La Quadrature dans les médias

Coalition hiatus et contre-sommet de l’IA

Vidéosurveillance algorithmique (VSA)

Loi « Narcotrafic »

Divers


Sommet de Paris sur l’IA : accélérer, quoi qu’il en coûte

Fri, 14 Feb 2025 09:02:47 +0000 - (source)

Le sommet de Paris sur l’intelligence artificielle (IA) organisé par la France s’est tenu les 10 et 11 février 2025.  Alors que la société civile s’organise, notamment au travers de la coalition Hiatus lancée à l’initiative de La Quadrature du Net, afin de résister au déferlement de l’intelligence artificielle, l’Europe engage une fuite en avant qui, dans le contexte actuel, risque de nous précipiter vers une sorte de techno-fascisme.

Emmanuel Macron l’affirmait encore lundi en conclusion de la première journée : « On veut accélérer, on veut réduire l’écart ». Mais accélérer quoi, au juste ?

D’abord, accélérer les déploiements de l’IA dans les services publics, et partout dans la société. Les annonces dans ce domaine se sont succédées ces derniers jours : santé, armées, éducation, France Travail… Prolongeant les politiques de dématérialisation menées depuis vingt ans dans une pure logique de rationalisation des coûts, l’IA permettra d’automatiser des pans entiers de l’action publique.
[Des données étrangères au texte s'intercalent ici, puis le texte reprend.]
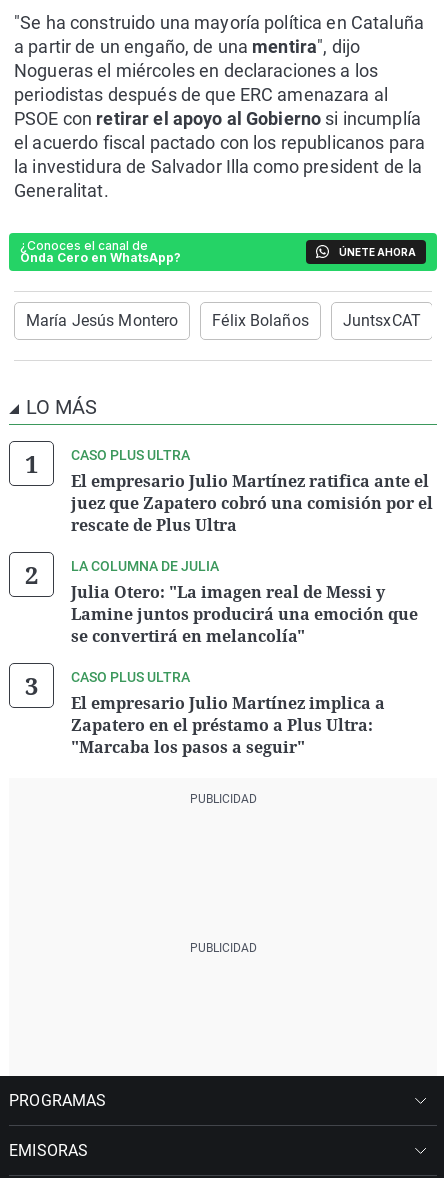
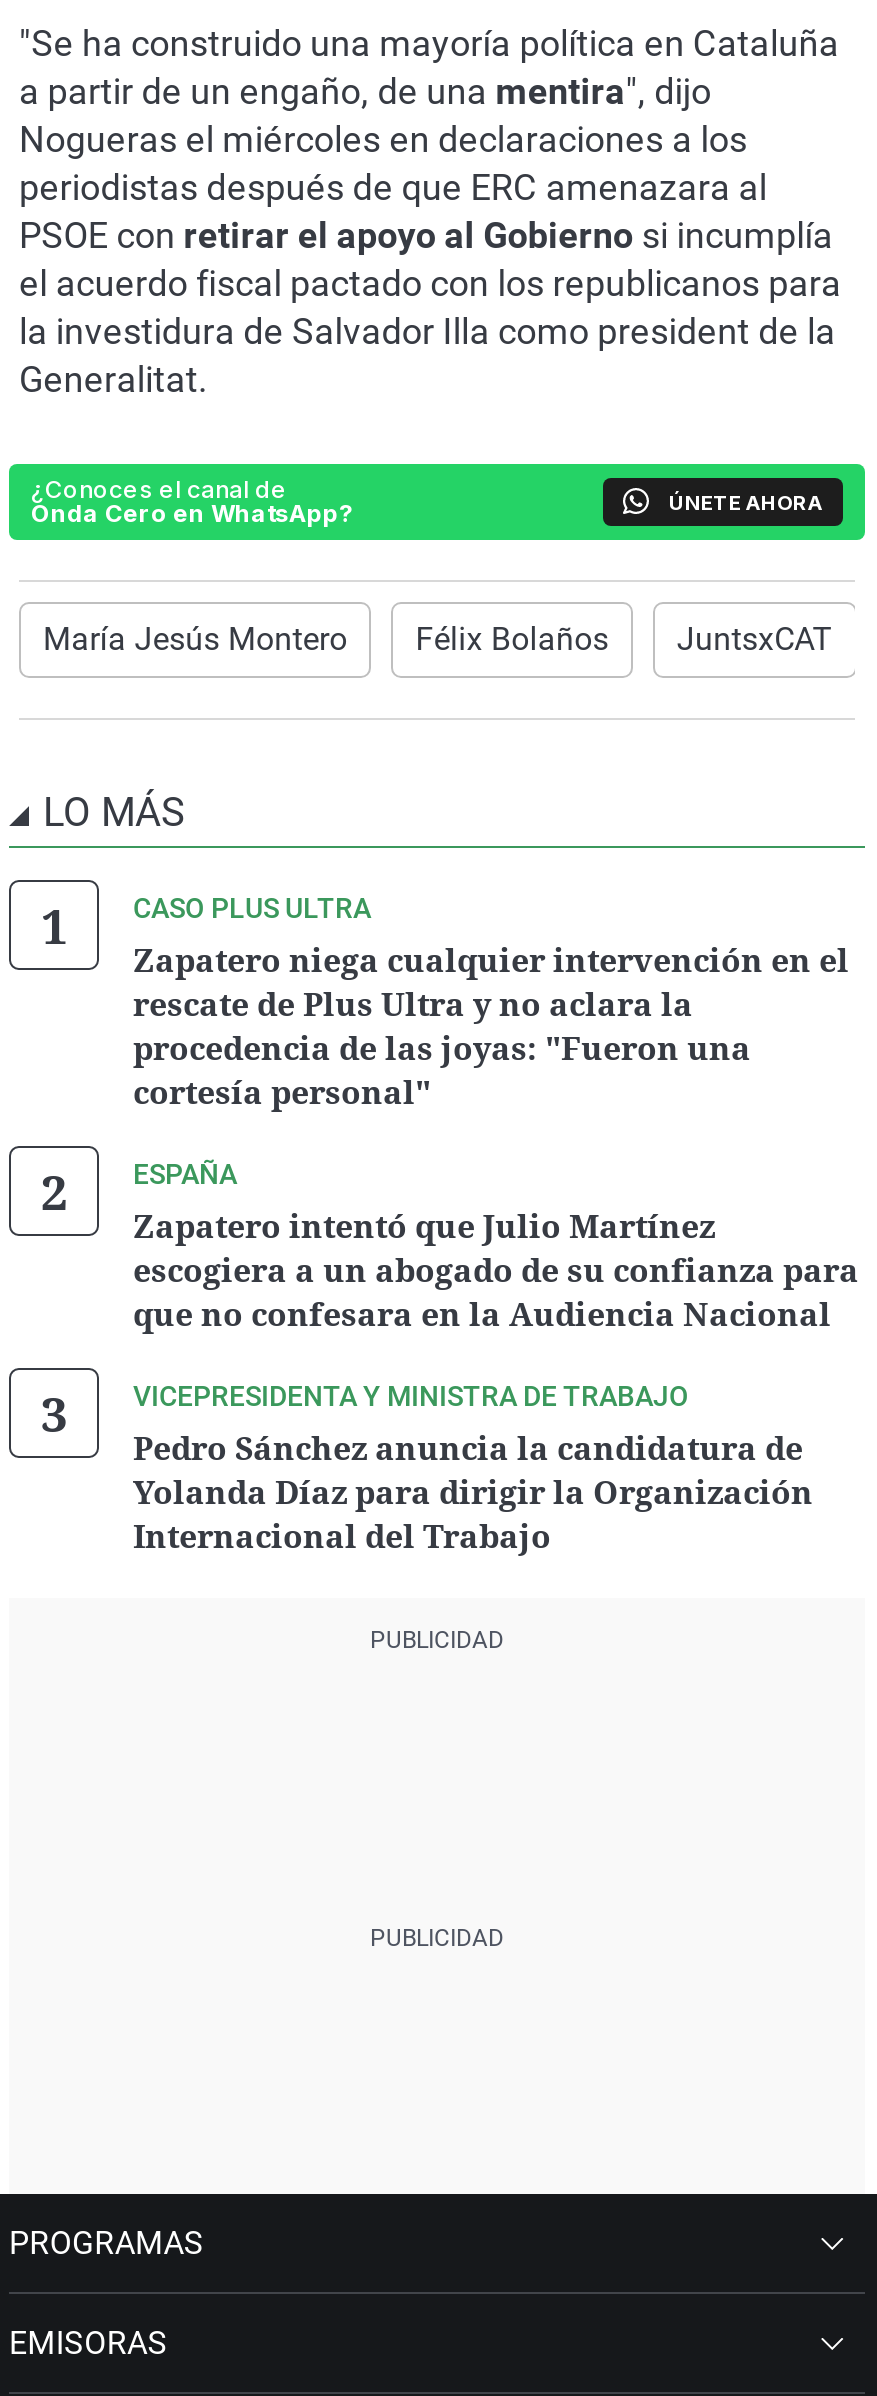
- El empresario Julio Martínez ratifica ante el
- juez que Zapatero cobró una comisión por el
- rescate de Plus Ultra
+ Zapatero niega cualquier intervención en el
+ rescate de Plus Ultra y no aclara la
+ procedencia de las joyas: "Fueron una
+ cortesía personal"

- LA COLUMNA DE JULIA
- Julia Otero: "La imagen real de Messi y
- Lamine juntos producirá una emoción que
- se convertirá en melancolía"
+ ESPAÑA
+ Zapatero intentó que Julio Martínez
+ escogiera a un abogado de su confianza para
+ que no confesara en la Audiencia Nacional

- CASO PLUS ULTRA
- El empresario Julio Martínez implica a
- Zapatero en el préstamo a Plus Ultra:
- "Marcaba los pasos a seguir"
+ VICEPRESIDENTA Y MINISTRA DE TRABAJO
+ Pedro Sánchez anuncia la candidatura de
+ Yolanda Díaz para dirigir la Organización
+ Internacional del Trabajo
Pièce maîtresse de la plupart de ces partenariats, l’entreprise Mistral AI est présentée comme la garantie de la souveraineté technologique française et européenne, et ce en dépit de la présence en nombre d’acteurs étasuniens à son capital, dont des soutiens actifs de Donald Trump comme Marc Andreessen et Ben Horowitz.

Il s’agit ensuite d’accélérer les investissements. Alors que parlement français vient d’entériner le budget le plus austéritaire depuis vingt-cinq ans, les milliards d’argent public et privé pleuvent pour l’IA, en particuliers pour les data centers. François Bayrou a ainsi annoncé 400 millions d’euros de subventions pour que trente-cinq de ces bâtiments industriels sortent de terre, tandis que BPIfrance investira 10 milliards dans l’IA. Sans compter les 109 milliards de capitaux privés dont il fut beaucoup question, dont 50 milliards d’euros investis par les Émirats Arabes Unis pour un « data center géant » et 20 milliards abondés par le fonds canadien Brookfield pour un projet du même type. La puissance de calcul est désormais un actif de choix pour les spéculateurs de la tech, accueillis à bras ouvert par la France.
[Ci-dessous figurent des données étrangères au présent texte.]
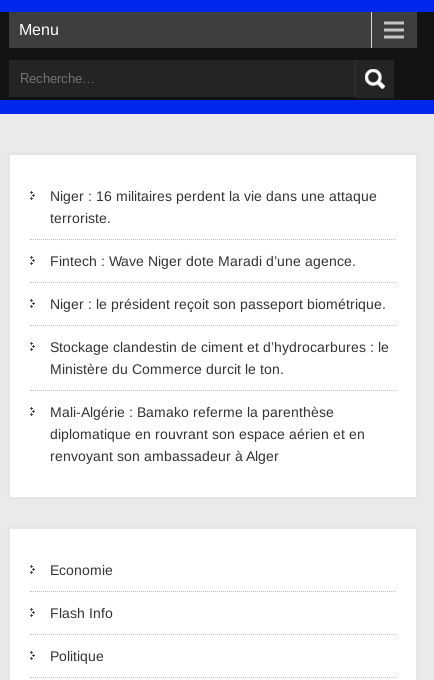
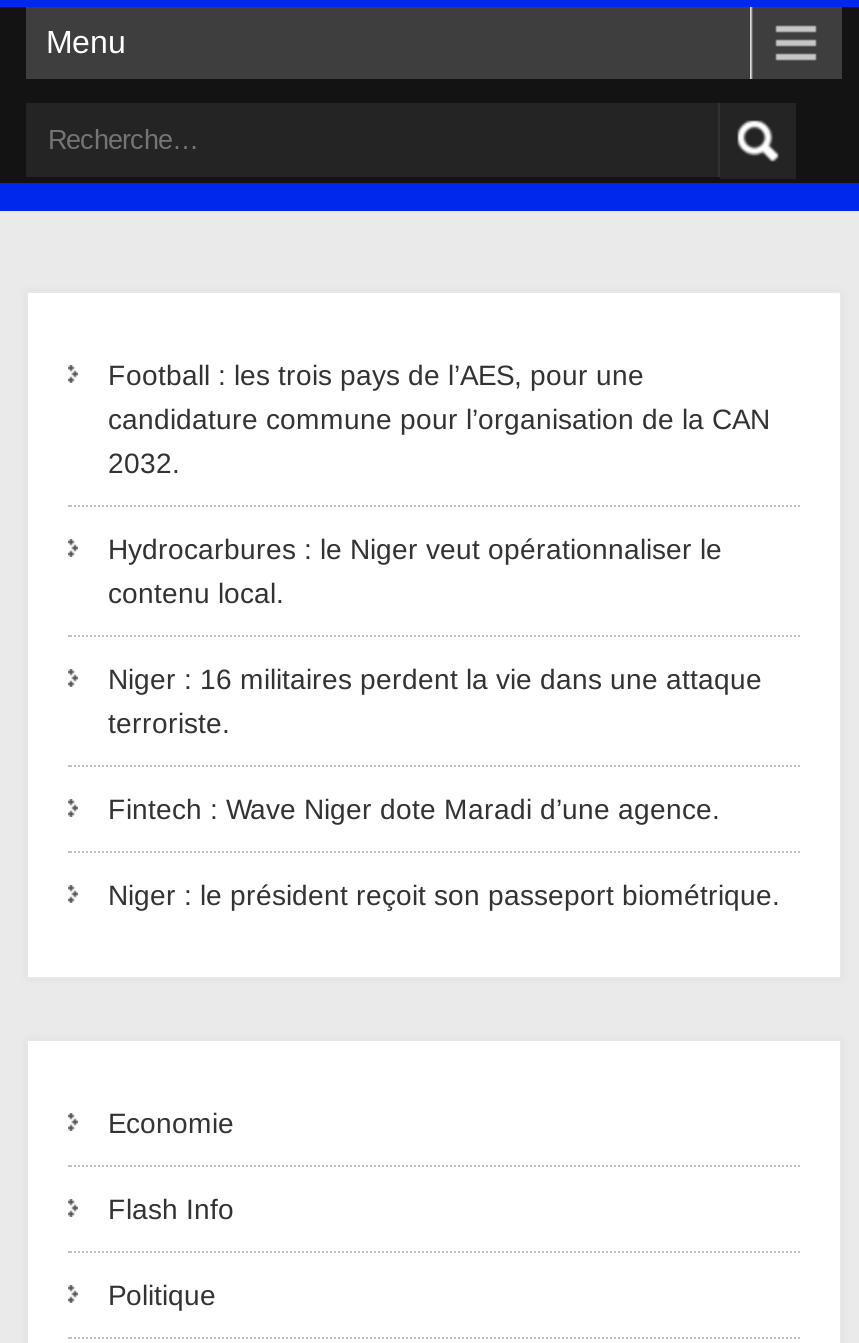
+ Football : les trois pays de l’AES, pour une
+ candidature commune pour l’organisation de la CAN
+ 2032.
+ Hydrocarbures : le Niger veut opérationnaliser le
+ contenu local.

moved down: Niger : 16 militaires perdent la vie dans une attaque | terroriste. | Fintech : Wave Niger dote Maradi d’une agence. | Niger : le président reçoit son passeport biométrique.

- Stockage clandestin de ciment et d’hydrocarbures : le
- Ministère du Commerce durcit le ton.
- Mali-Algérie : Bamako referme la parenthèse
- diplomatique en rouvrant son espace aérien et en
- renvoyant son ambassadeur à Alger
Peu importe que ces immenses entrepôts à serveurs fassent d’ores et déjà l’objet de contestations à travers le pays en raison des conflits d’usage qu’ils suscitent. À Marseille, leur explosion ces dernières années a par exemple conduit à remettre à plus tard l’électrification des quais où accostent les bateaux de croisières, lesquels continuent de recracher leurs fumées toxiques dans le quartier de Saint-Antoine. Mais avec Emmanuel Macron comme VRP, la France choisit d’écarter d’un revers de main ces oppositions. Elle fait de sa politique de relance du nucléaire un atout « bas carbone », quitte à passer sous silence les dangers et les immenses inconnues qui entourent ces programmes.
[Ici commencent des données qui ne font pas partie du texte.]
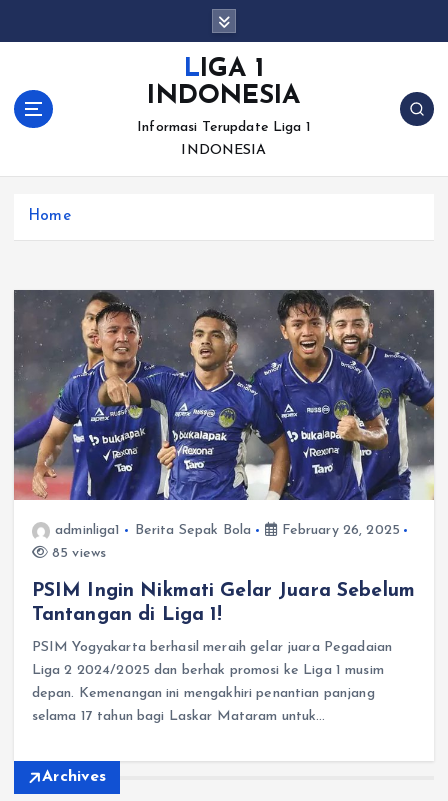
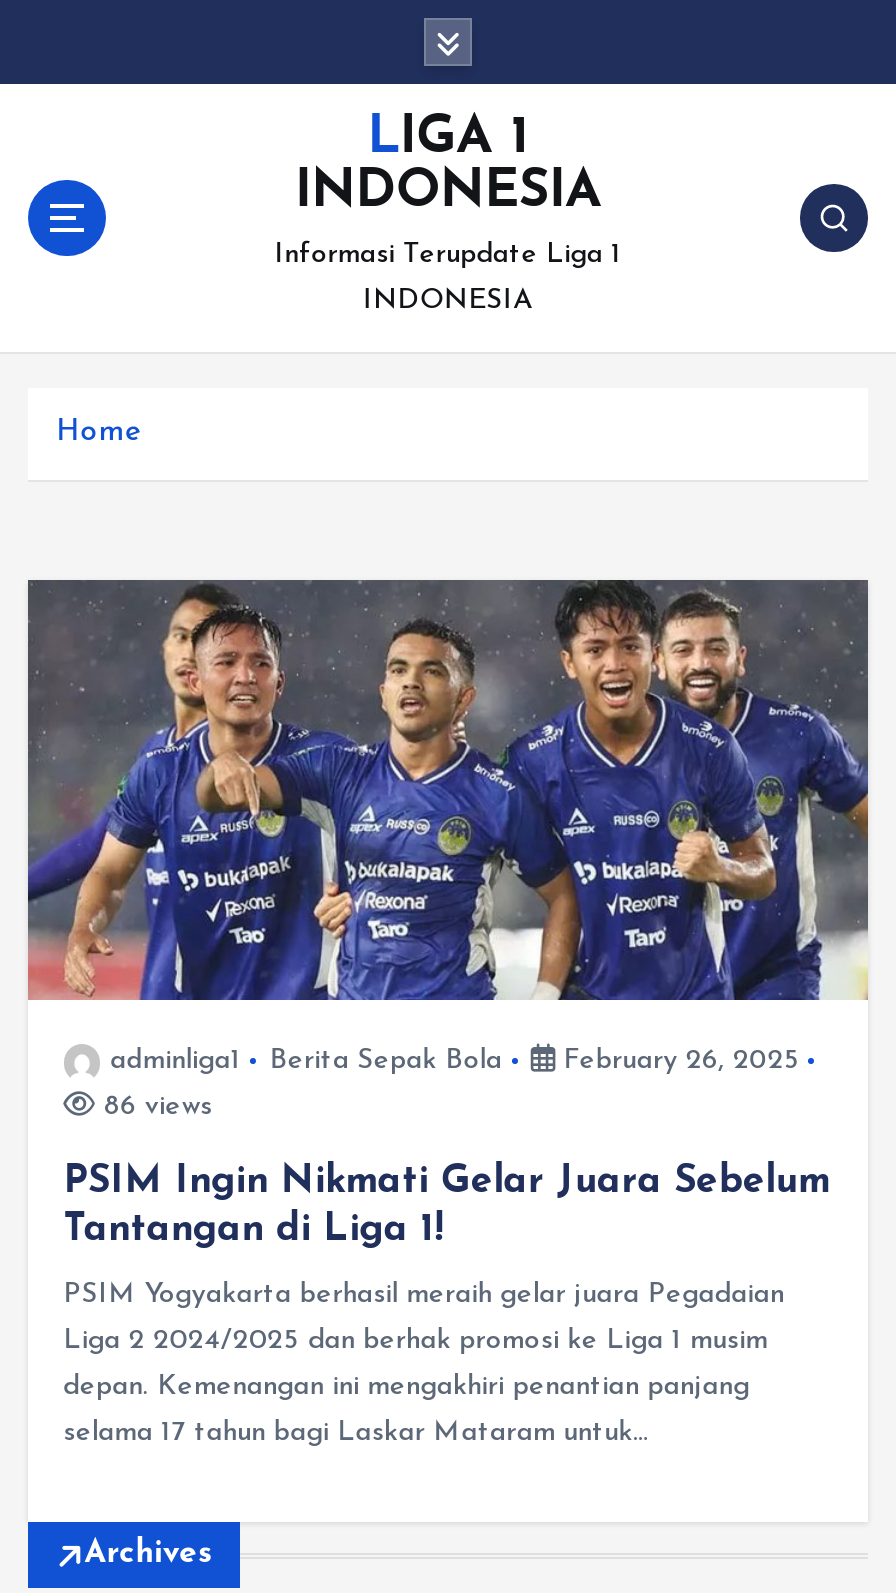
- 85 views
+ 86 views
Une autre grande accélération est celle des politiques de dérégulation. Alors que Donald Trump s’est empressé d’annuler les quelques règles relatives à l’IA édictées par l’administration Biden, Emmanuel Macron et Ursula Von der Leyen semblent à leur tour décidés à rogner les quelques principes posés par le « AI Act » tout juste adopté par l’Union européenne. Le chef d’État français fait sien le mantra de la disruption : « Si on régule avant d’innover, on se coupera de l’innovation ». Peu importe que l’AI Act – bardé d’exceptions et s’assimilant pour l’essentiel à un système d’auto-régulation sous la coupe des industriels – ait été dénoncé par les associations. Face à l’injonction de déployer massivement l’IA dans la société, les droits humains en sont pour leurs frais. Le vice-président étasunien, le techno-réactionnaire JD Vance, n’a pas caché sa satisfaction : « Je suis content de voir qu’un parfum de dérégulation se fait sentir dans nombre de discussions », a-t-il déclaré lors de son allocution.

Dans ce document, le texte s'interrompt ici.